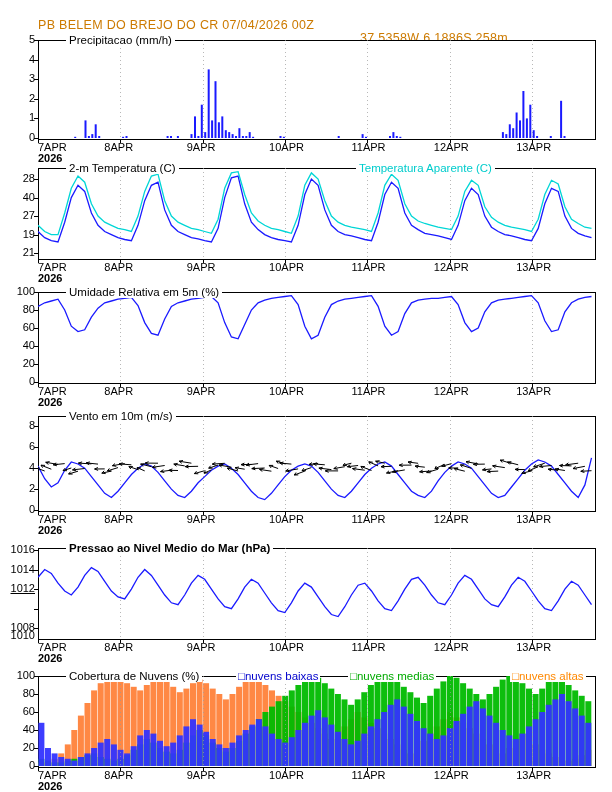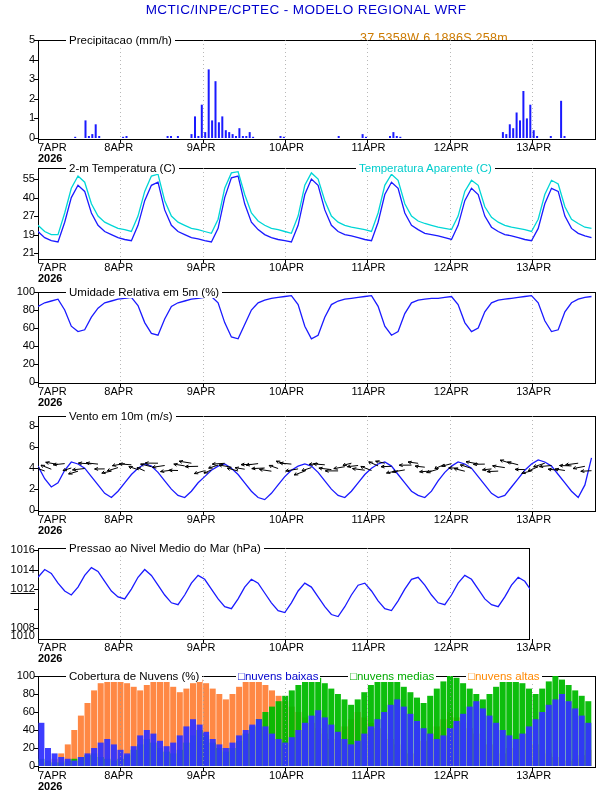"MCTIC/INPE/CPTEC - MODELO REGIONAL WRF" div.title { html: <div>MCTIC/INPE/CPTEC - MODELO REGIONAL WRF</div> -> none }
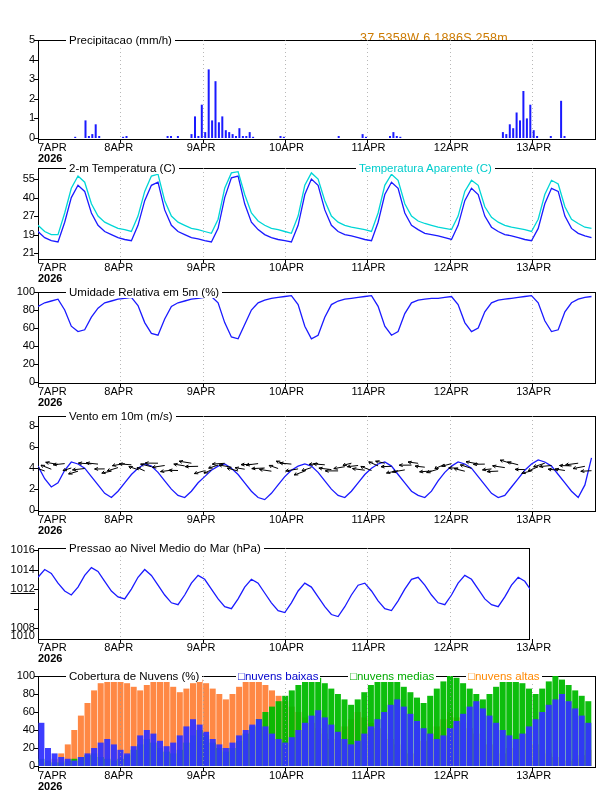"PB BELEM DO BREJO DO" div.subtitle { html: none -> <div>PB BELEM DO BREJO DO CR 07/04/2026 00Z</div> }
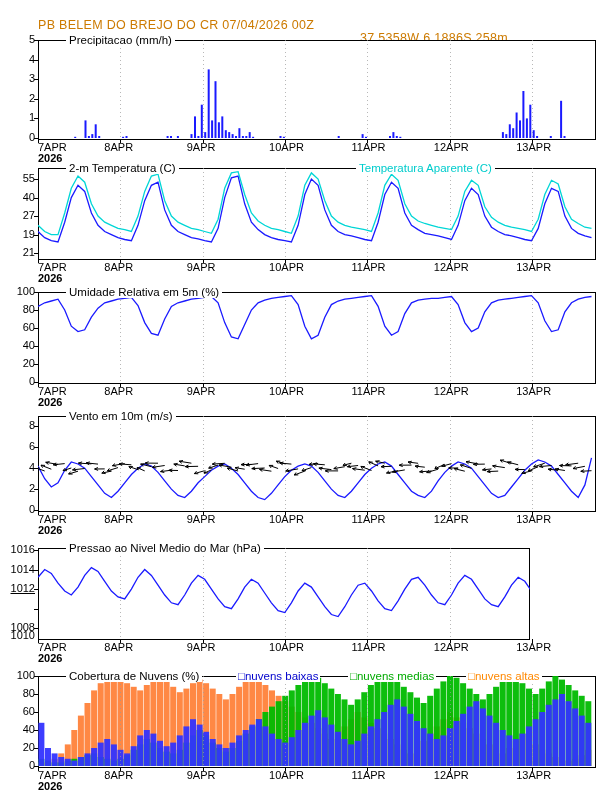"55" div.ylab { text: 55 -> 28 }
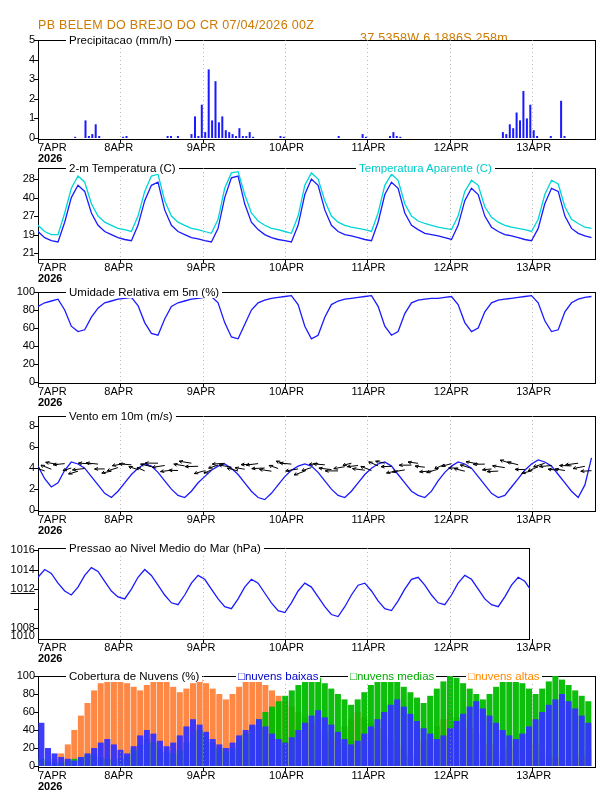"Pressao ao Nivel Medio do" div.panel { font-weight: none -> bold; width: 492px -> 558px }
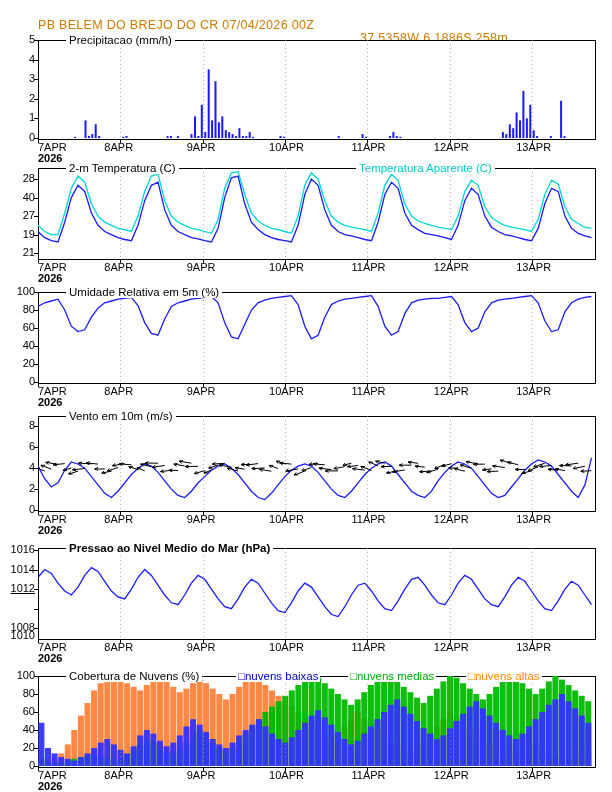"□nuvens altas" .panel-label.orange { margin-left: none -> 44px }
....
What is needed is an exact reprint of every entry, pictures excluded.

- _TASK ANSWER_:
"MCTIC/INPE/CPTEC - MODELO REGIONAL WRF" div.title { html: <div>MCTIC/INPE/CPTEC - MODELO REGIONAL WRF</div> -> none }
"PB BELEM DO BREJO DO" div.subtitle { html: none -> <div>PB BELEM DO BREJO DO CR 07/04/2026 00Z</div> }
"55" div.ylab { text: 55 -> 28 }
"Pressao ao Nivel Medio do" div.panel { font-weight: none -> bold; width: 492px -> 558px }
"□nuvens altas" .panel-label.orange { margin-left: none -> 44px }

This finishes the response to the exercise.